"Only ChatGPT gets me": An Empirical Analysis of GPT versus other Large Language Models for Emotion Detection in Text
Florian Lecourt, Madalina Croitoru, Konstantin Todorov
TL;DR
The study evaluates how well large language models detect expressed emotions in text by comparing GPT-family models and other LLMs against a state-of-the-art baseline on the GoEmotions dataset, using the macro $F1_{macro}$ score. Prompt engineering markedly improves ChatGPT’s emotion-detection performance, but GPT models generally do not surpass specialized classifiers like BERT-based SOTA models.
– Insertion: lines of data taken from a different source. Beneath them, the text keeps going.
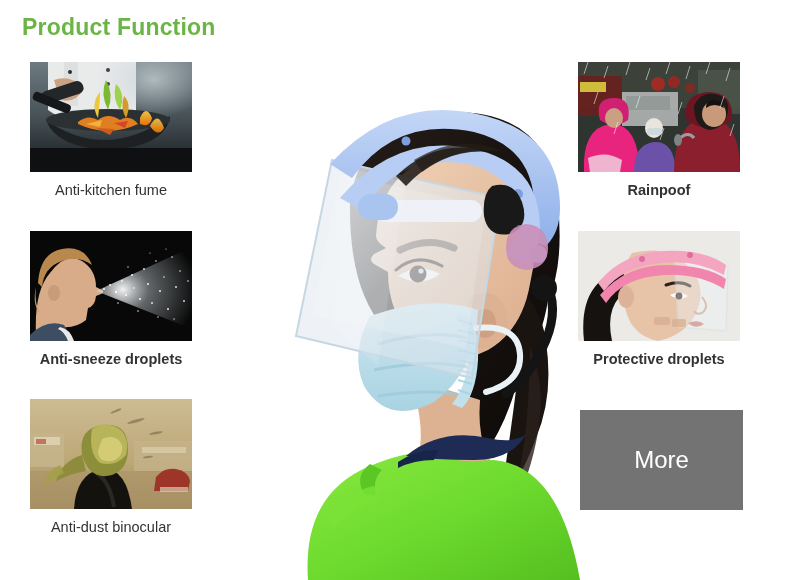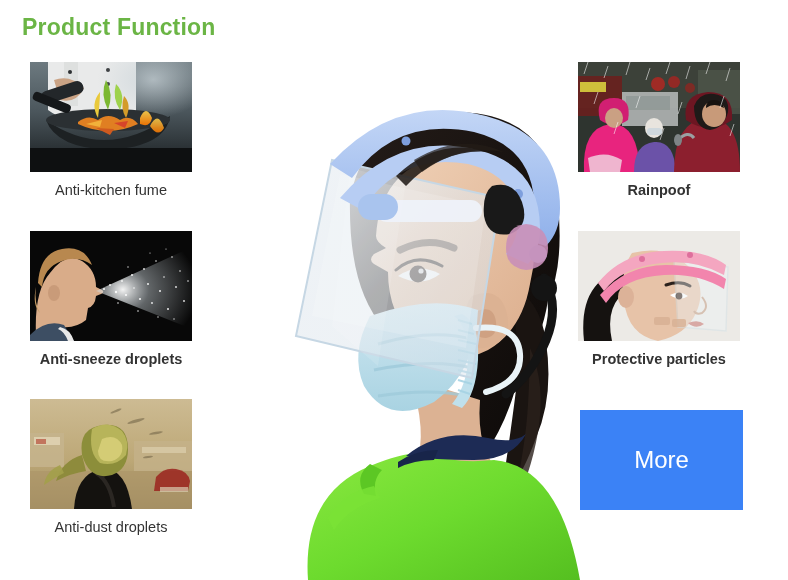"Protective particles" div.caption { text: particles -> droplets }
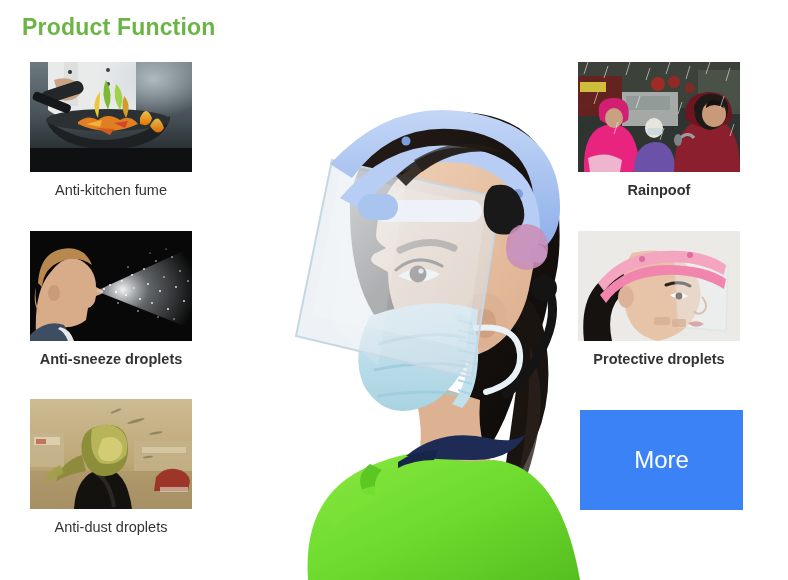"More" .more-btn { background: #3b82f6 -> #737373 }
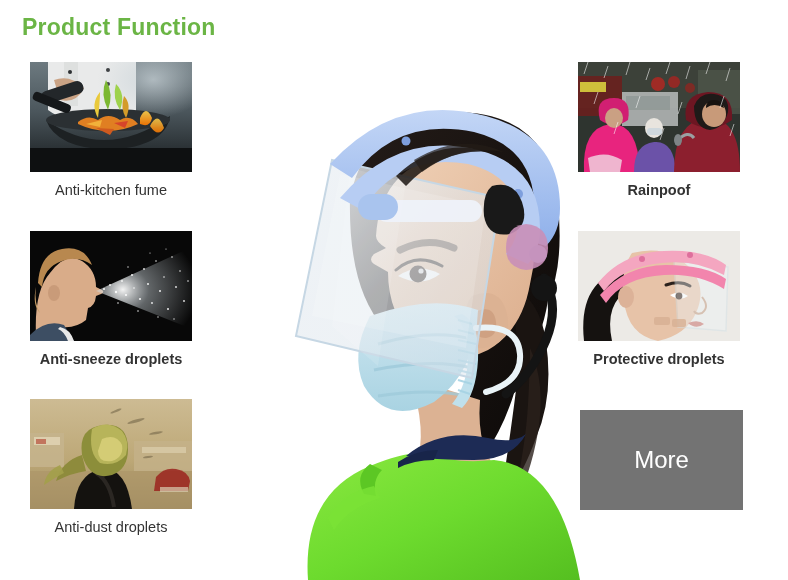"Anti-dust droplets" div.caption { text: droplets -> binocular }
The results show GPT-4o offers marginal gains over GPT-3.5-Turbo, while very large models such as Llama-3-70b can approach but not exceed GPT-derived performance; dictionary-based corrections do not improve results. The work highlights the need for semantically aware metrics and multi-dataset validation to better capture nuanced emotion detection in AI systems intended for empathetic human–computer interaction.
Abstract
This work investigates the capabilities of large language models (LLMs) in detecting and understanding human emotions through text. Drawing upon emotion models from psychology, we adopt an interdisciplinary perspective that integrates computational and affective sciences insights. The main goal is to assess how accurately they can identify emotions expressed in textual interactions and compare different models on this specific task. This research contributes to broader efforts to enhance human-computer interaction, making artificial intelligence technologies more responsive and sensitive to users' emotional nuances. By employing a methodology that involves comparisons with a state-of-the-art model on the GoEmotions dataset, we aim to gauge LLMs' effectiveness as a system for emotional analysis, paving the way for potential applications in various fields that require a nuanced understanding of human language.